The year calendar basically consists of 12 small copies of the month
calendar. The day boxes work the same way. The current day is green.
Pressing on the bottom right corner of a day box (not the bottom half
as in month day boxes; they are too small for that) opens it and shows
the list of appointments on that day. Pressing the top left corner
switches to day view. There are also week view call triangles to the
left of every week row.
Pressing on a month name will switch the month calendar to that month.
The day boxes are too small for appointments and notes; if there is
at least one appointment on that day (suspended or not), a small
black square is shown in the day box. Appointment are ignored if they
are "omitted" using the exception popup that can be installed in the
appointment entry menu by pressing on the triangular warning sign
button.
Drag and drop is not supported in year views because no appointments
that could be dragged are visible.
#
# Time adjustment popup
#
%% adj
ADJUST TIME
This menu serves two purposes. First, it allows to adjust the system
clock, which on many systems or networks controlled by warring
timelords may be off by a few minutes. By adding a constant to the
system time, alarms can be made to trigger accurately.
Second, determining the timezone a system is in is a black art. There
are various incompatible TZ formats, unavailable or nonstandard
system calls, and Daylight Saving starting and ending dates that
have not been specified correctly by the system administrator. This
menu allows users to specify the regular timezone relative to GMT
(Greenwich Mean Time, or UTC). In addition, one hour can be added
while Daylight Saving Time (DST) is in effect.
DST can be either be taken from the system time, turned on or off
manually, or switched automatically from a begin and end day.

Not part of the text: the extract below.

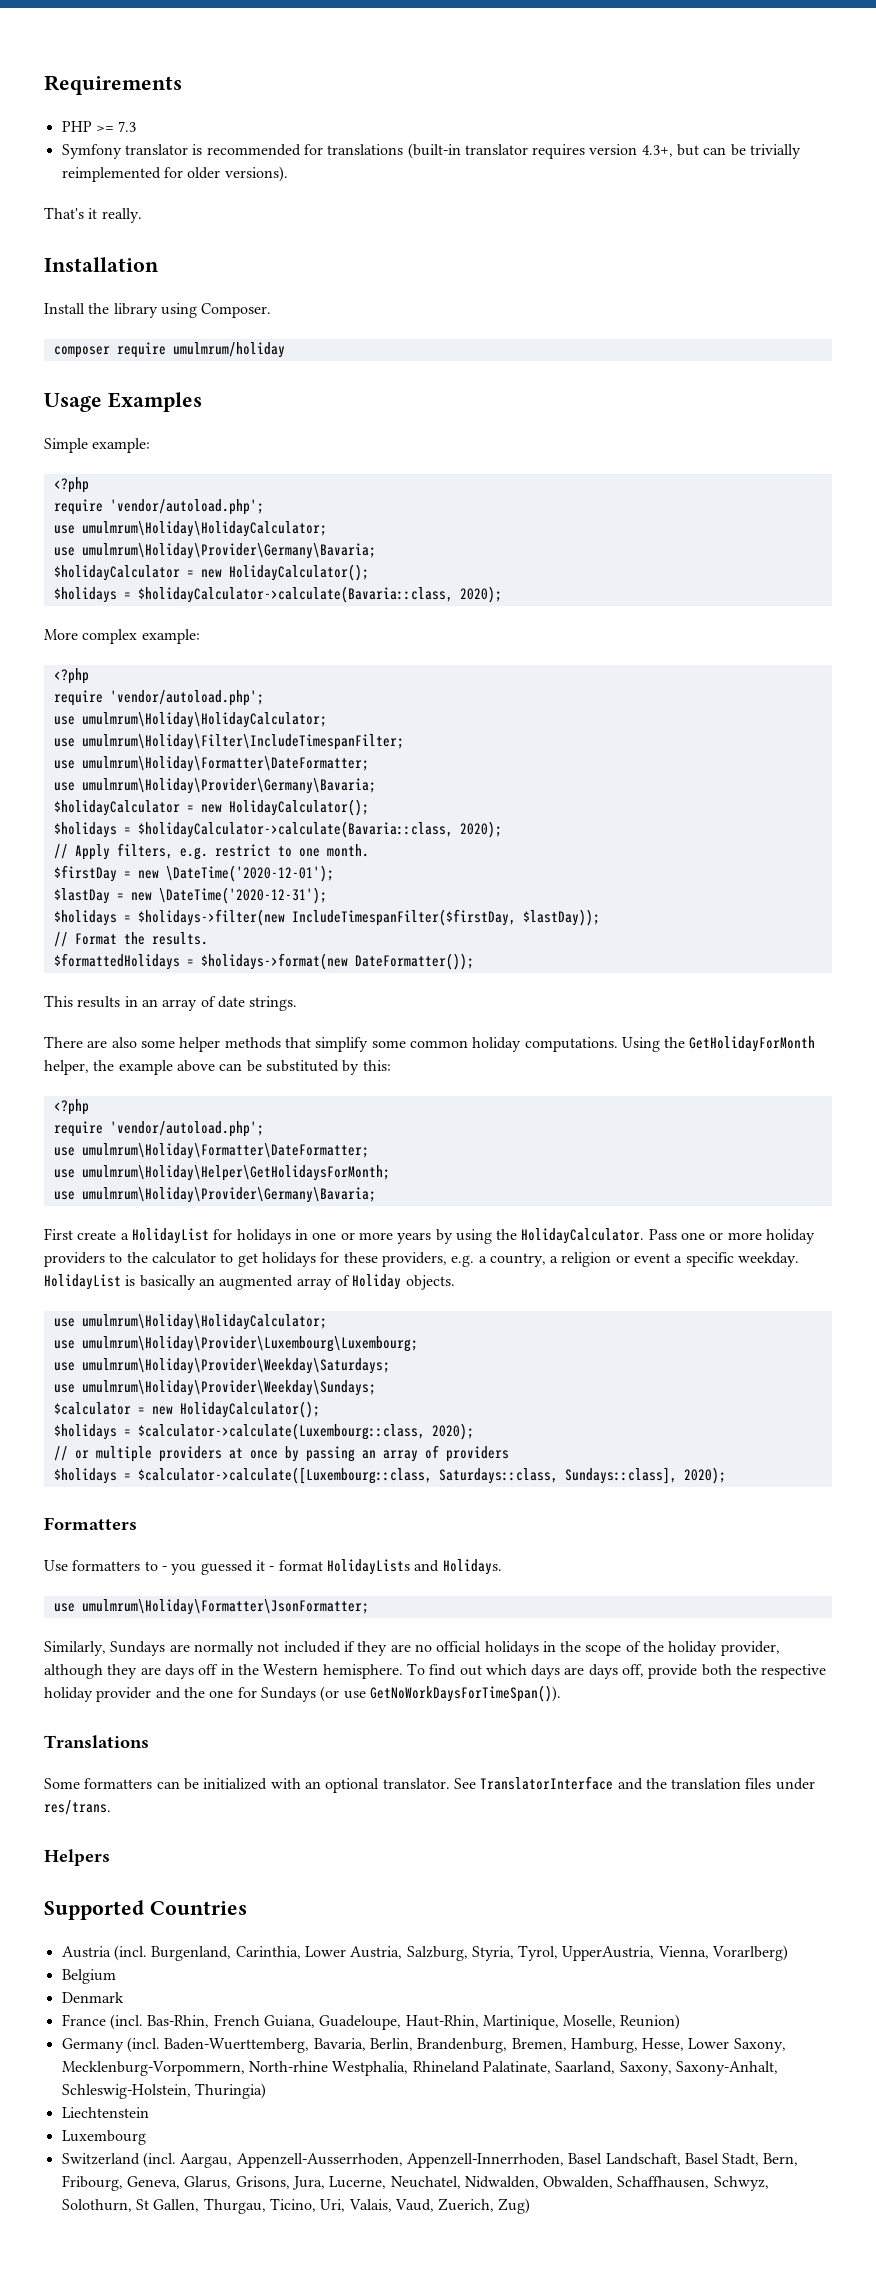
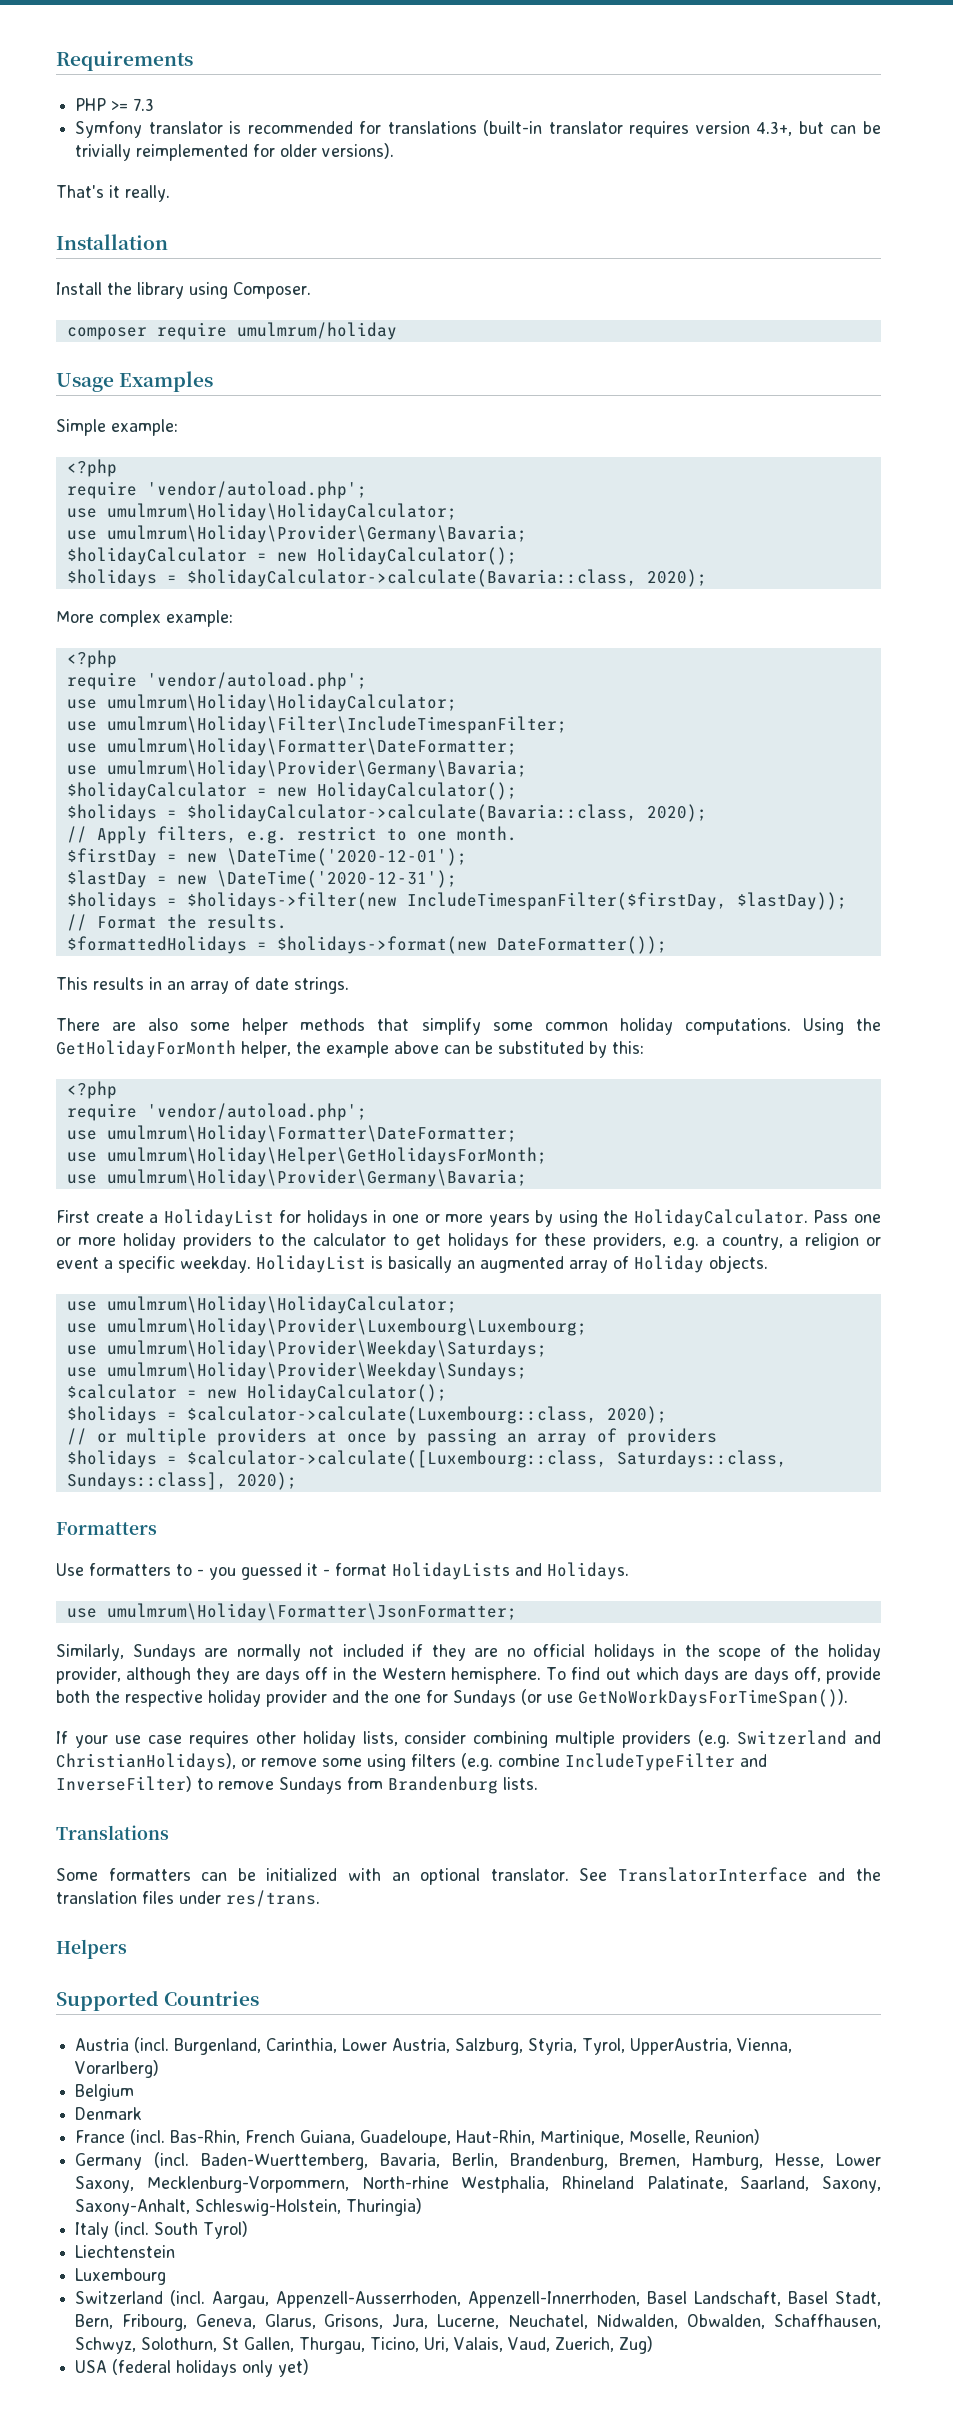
(561, 1693) none -> [56,1730,882,1748] [56,1753,767,1771] [56,1776,538,1794] // If your use case requires other holiday lists, consider combining multiple providers (e.g. Switzerland and ChristianHolidays), or remove some using filters (e.g. combine IncludeTypeFilter and InverseFilter) to remove Sundays from Brandenburg lists.
(266, 2091) none -> [75,2221,249,2239] // Italy (incl. South Tyrol)
(531, 2206) none -> [75,2359,310,2377] // USA (federal holidays only yet)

These
days change every year, and can be entered with this menu. They are
entered as Julian dates (day numbers relative to January 1 in the
range 1..366). Julian dates can be determined with the Julian Dates
option in Config.
The "use system time" choice is available only on certain systems,
and is not tested well. Unfortunately this isn't as portable as it
should be. If you can contribute corrections or ports to new platforms,
please implement them in time.c, function guess_tzone, near line 238,
and send me the result (thomas@bitrot.de). This is EXPERIMENTAL!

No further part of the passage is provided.